A free, open-source image generator tool for newsrooms has been released on GitHub by The Times and Sunday Times digital development team.
CardKit was inspired by Vox Media's Meme tool, also open-sourced on GitHub, which allows the outlet's journalists to easily create socially shareable image cards compromising a picture, a logo and a line of text.
It is the brainchild of Times newsroom developer Chris Hutchinson, who told Journalism.co.uk one of the main aims of the project was to create something which "journalists would feel comfortable with".
"There are lots of tools out there that do similar things to this," he said, "but we wanted to make one that was really easy to use, was flexible and gave control, but also added the most appropriate restrictions in terms of making sure it stayed to a consistent design".
CardKit was originally built on the same code base as Meme, which Hutchinson expanded to create additional layers of configuration such as the ability to adjust layouts, themes and card dimensions.
The resulting tool, previewed on GitHub here, allows journalists to create images for Twitter, Facebook or YouTube video previews. Images are added via a simple drag-and-drop and, in a nod to Instagram, can be enhanced through a choice of five different filters.
Ukip can never be outbid on immigration – comment from @Dannythefink: http://t.co/EJ3Br7krKI pic.twitter.com/oP9TWA4Pu5
— Red Box (@timesredbox) March 4, 2015
CardKit works in the same vein as NPR's Quoteable tool, also open-source on GitHub.

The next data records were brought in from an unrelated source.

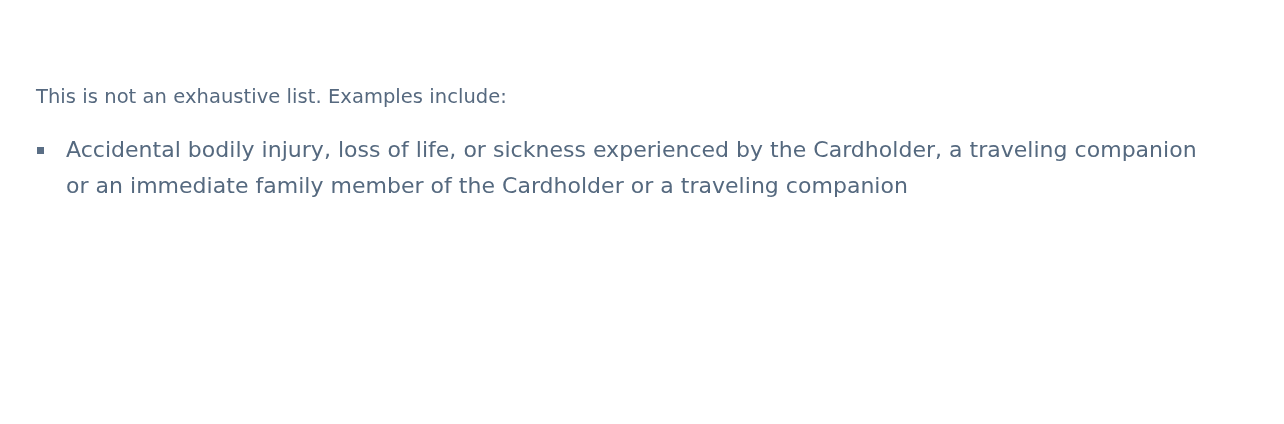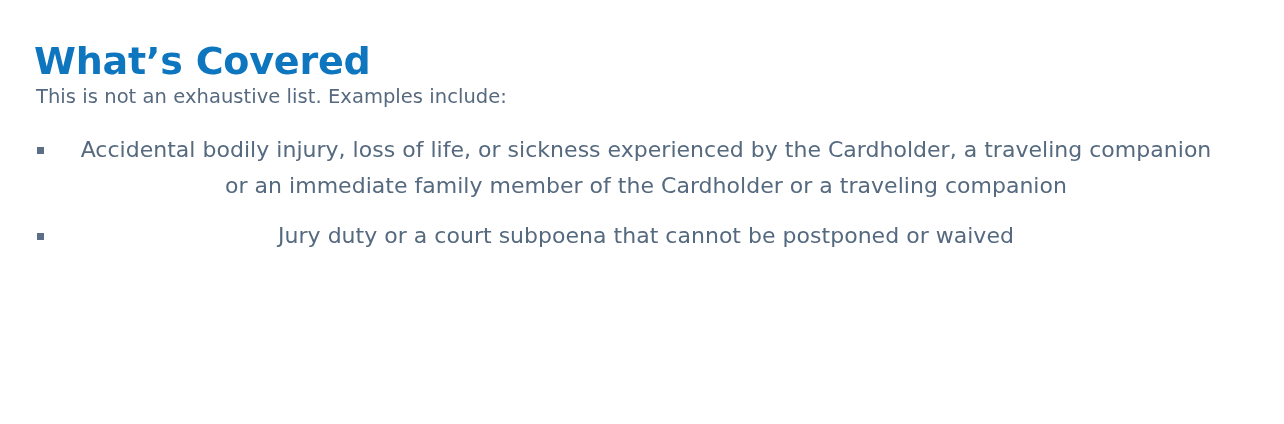"What’s Covered" h1.page-title { html: <h1>What’s Covered</h1> -> none }
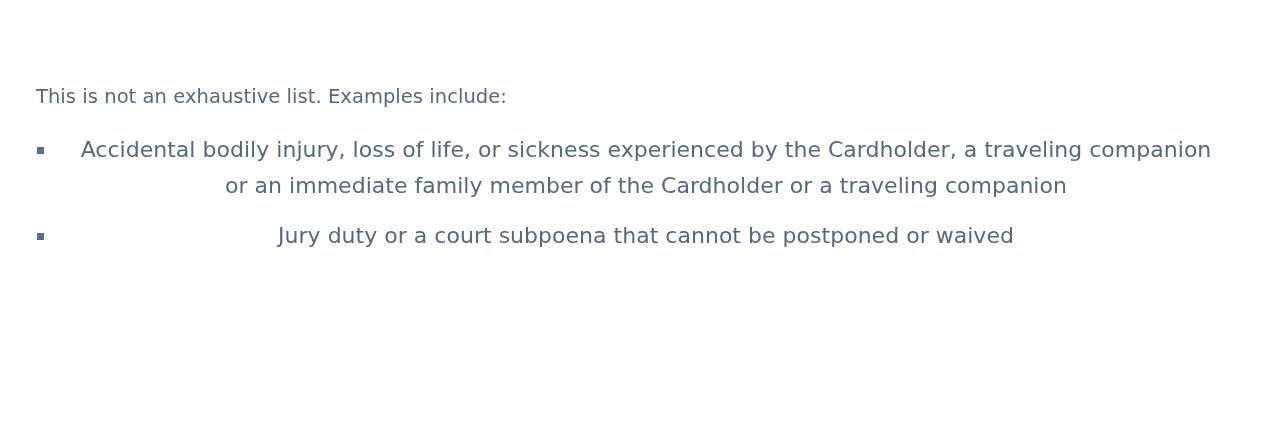"Accidental bodily injury, loss of" .bullet-text { text-align: center -> none }
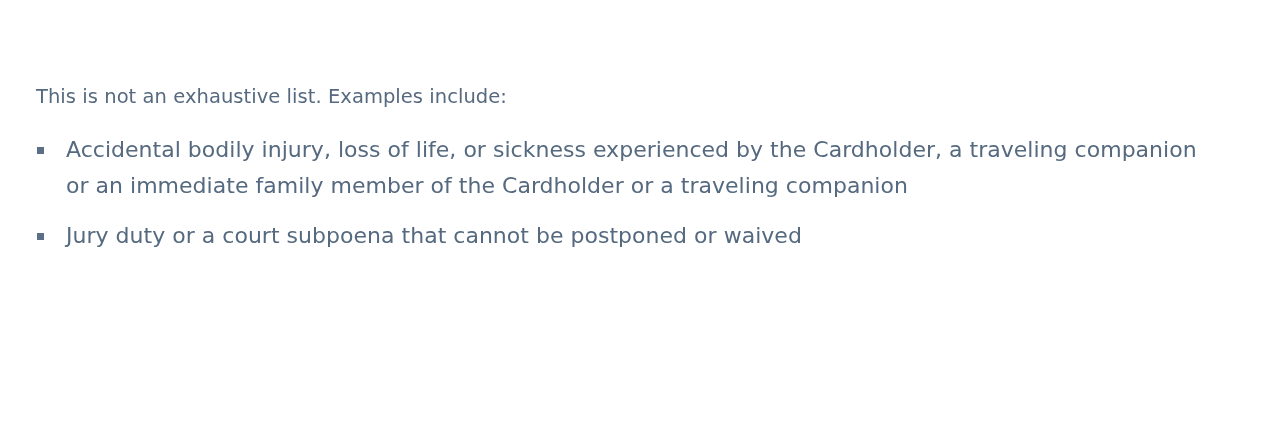"Jury duty or a court" li.bullet-item { html: <li> <span></span> <span>Jury duty or a court subpoena that cannot be postponed or waived</span> </li> -> none }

Independent journalists and smaller newsroom without in-house developers might still find it easier to use off-the-shelf image creation tools such as Canva or Pablo.
However, Hutchinson noted that CardKit is "very quick to get up and running with as long as you've got someone who's capable of writing the config file [sic] and doing a build".
"With CardKit, from a technical perspective, there's one configuration file and you set up all the elements you might need, so images, text – you can set them to be draggable – you can set which elements of those you want editable, so the text, the colour, the text alignment, those sort of things, and it automatically builds the interface for you."
Internally, The Times and Sunday Times is running its own build of CardKit which has "appropriate style - fonts, images and layout, as per we need in the newsroom," explained Hutchinson.
There are different CardKit themes for each section of the newsroom and also various versions for different uses, including email bulletins such as Times Woman – the first of which went out last week – and Red Box, the outlet's political newsletter.
"It was really important for the design to fit The Times style, and that was the primary reason we implemented theming," said Hutchinson", so you can set up default themes."
The first iteration of the tool was in development from September last year, and version two – released this week – made improvements including a cleaner, more user-friendly interface, developed through feedback from The Times' journalists and wider digital team.
In the long term, Hutchinson hopes to write a "configuration builder, so if someone doesn't know how to write the config file, we'll have a tool that can write that for you, and so you'll be able to get up and running without even needing a developer".